Suppose we have a ragged, nested sequence like the following:
import numpy as np
x = np.ones((10, 20))
y = np.zeros((10, 20))
a = [[0, x], [y, 1]]
and want to create a full numpy
array that broadcasts the ragged sub-sequences (to match the maximum dimension of any other sub-sequence, in this case (10,20)
) where necessary. First, we might try to use np.array(a)

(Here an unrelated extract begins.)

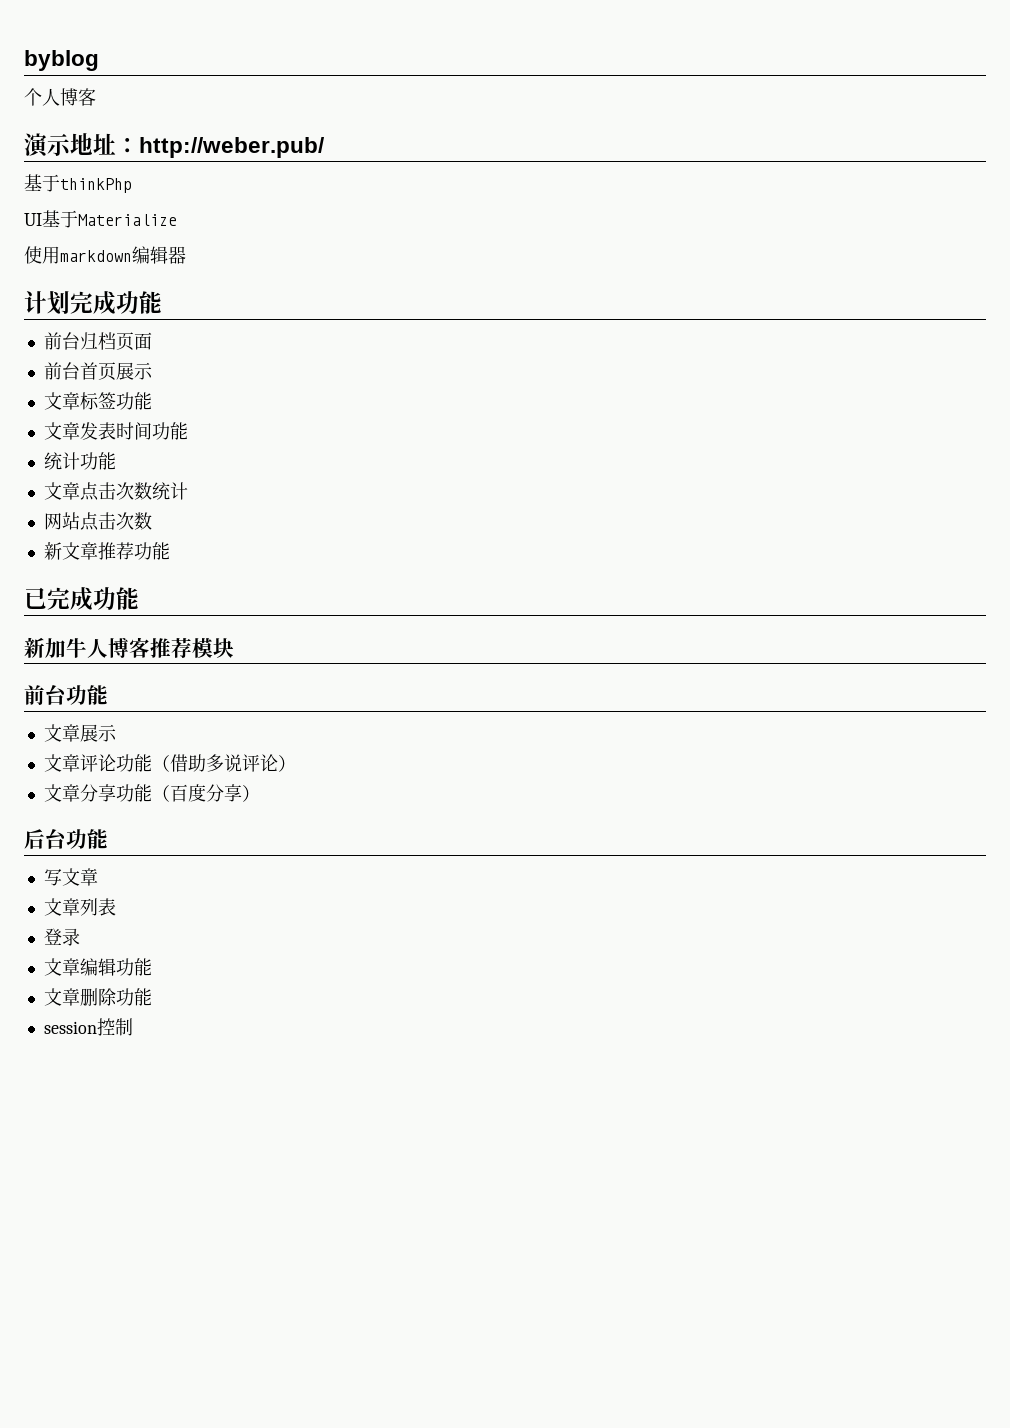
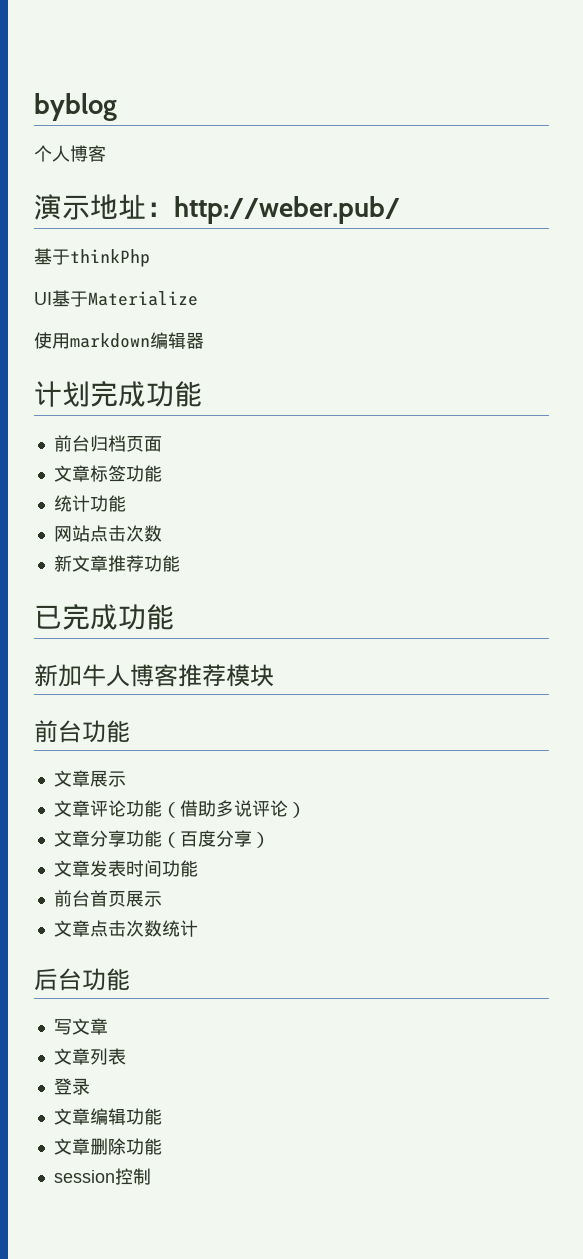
[43,362,153,381] // 前台首页展示 -> (162, 444) none
[43,422,188,440] [43,452,116,470] [43,482,188,501] 文章发表时间功能 // 统计功能 // 文章点击次数统计 -> [53,495,126,512] 统计功能
(260, 793) none -> [53,860,198,877] [53,890,162,907] [53,920,198,937] // 文章发表时间功能 // 前台首页展示 // 文章点击次数统计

, which yields the warning:
VisibleDeprecationWarning: Creating an ndarray from ragged nested sequences (which is a list-or-tuple of lists-or-tuples-or ndarrays with different lengths or shapes) is deprecated. If you meant to do this, you must specify 'dtype=object' when creating the ndarray
By changing to np.array(a, dtype=object)
, we do get an array. However, this is an array of objects rather than floats, and retains the ragged subsequences, which have not been broadcasted as desired. To fix this, I created a new function to_array
which takes a (possibly ragged, nested) sequence and a shape and returns a full numpy array of that shape:
def to_array(a, shape):
a = np.array(a, dtype=object)
b = np.empty(shape)
for index in np.ndindex(a.shape):
b[index] = a[index]
return b
b = np.array(a, dtype=object)
c = to_array(a, (2, 2, 10, 20))
print(b.shape, b.dtype) # prints (2, 2) object
print(c.shape, c.dtype) # prints (2, 2, 10, 20) float64
Note that c
, not b
, is the desired result. However, to_array
relies on a for loop over nindex, and Python for loops are slow for big arrays.
Is there an alternative, vectorized way to write the to_array
function?